=== SUPPLIED INFORMATION ===

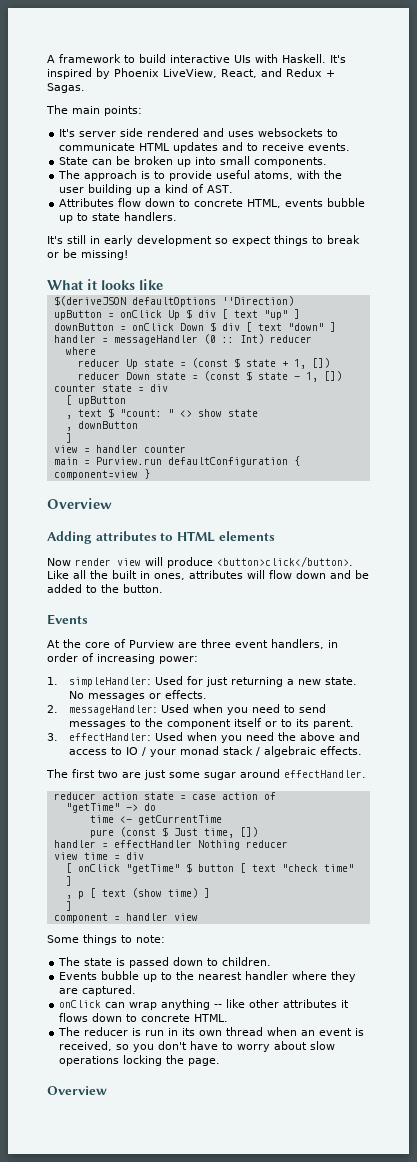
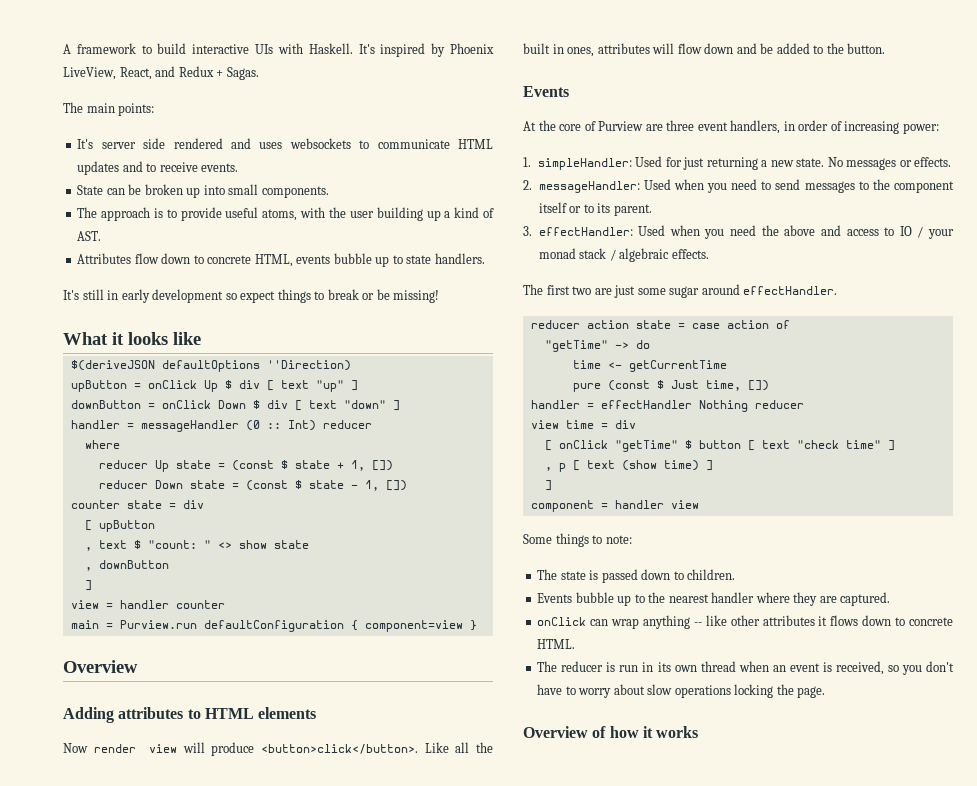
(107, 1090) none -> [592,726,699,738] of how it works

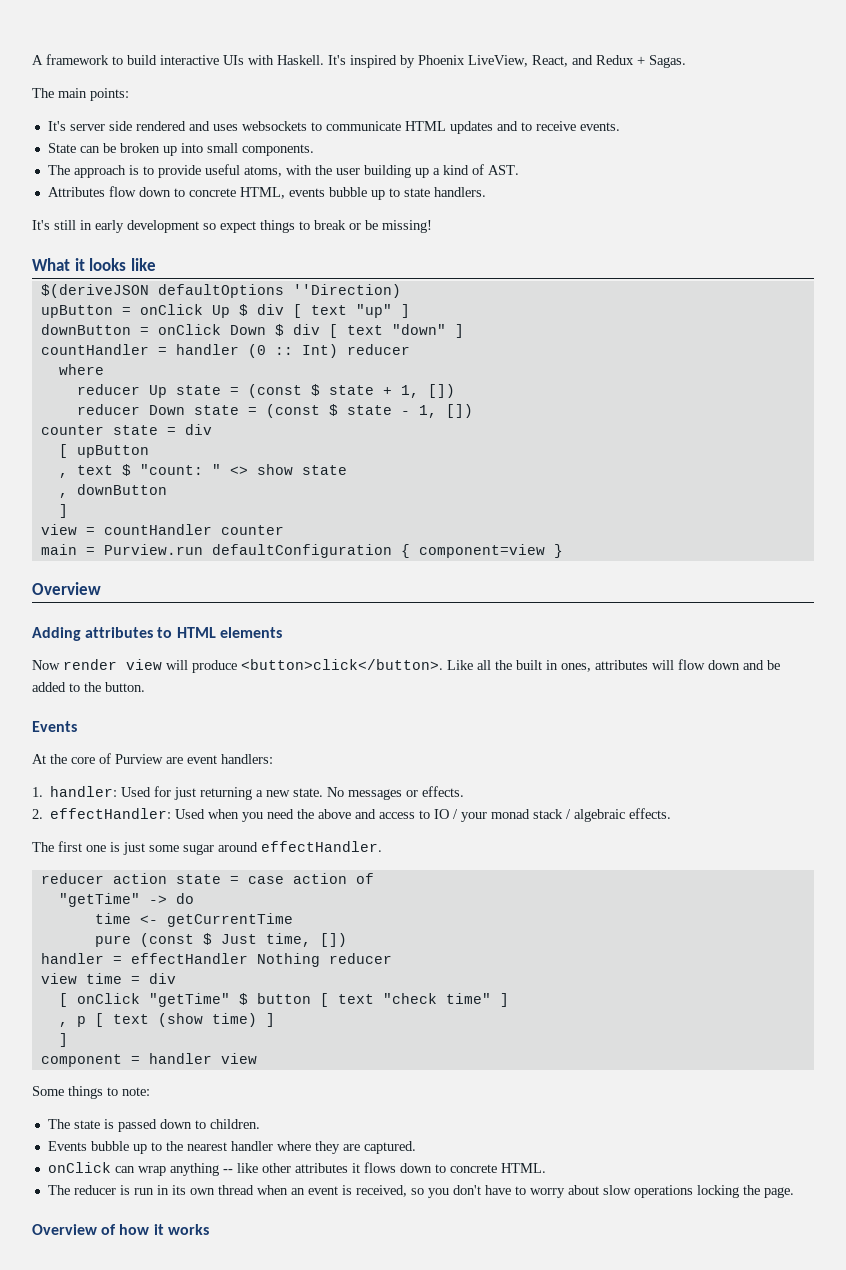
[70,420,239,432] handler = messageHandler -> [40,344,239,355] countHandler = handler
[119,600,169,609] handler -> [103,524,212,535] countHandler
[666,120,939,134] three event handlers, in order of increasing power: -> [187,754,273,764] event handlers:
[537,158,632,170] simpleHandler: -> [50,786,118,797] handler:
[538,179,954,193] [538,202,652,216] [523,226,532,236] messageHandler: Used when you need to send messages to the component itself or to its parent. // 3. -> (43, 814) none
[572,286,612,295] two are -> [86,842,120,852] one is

===

Could you write out the whole listing exactly, skipping every picture?

(107, 1090) none -> [592,726,699,738] of how it works

[70,420,239,432] handler = messageHandler -> [40,344,239,355] countHandler = handler
[119,600,169,609] handler -> [103,524,212,535] countHandler
[666,120,939,134] three event handlers, in order of increasing power: -> [187,754,273,764] event handlers:
[537,158,632,170] simpleHandler: -> [50,786,118,797] handler:
[538,179,954,193] [538,202,652,216] [523,226,532,236] messageHandler: Used when you need to send messages to the component itself or to its parent. // 3. -> (43, 814) none
[572,286,612,295] two are -> [86,842,120,852] one is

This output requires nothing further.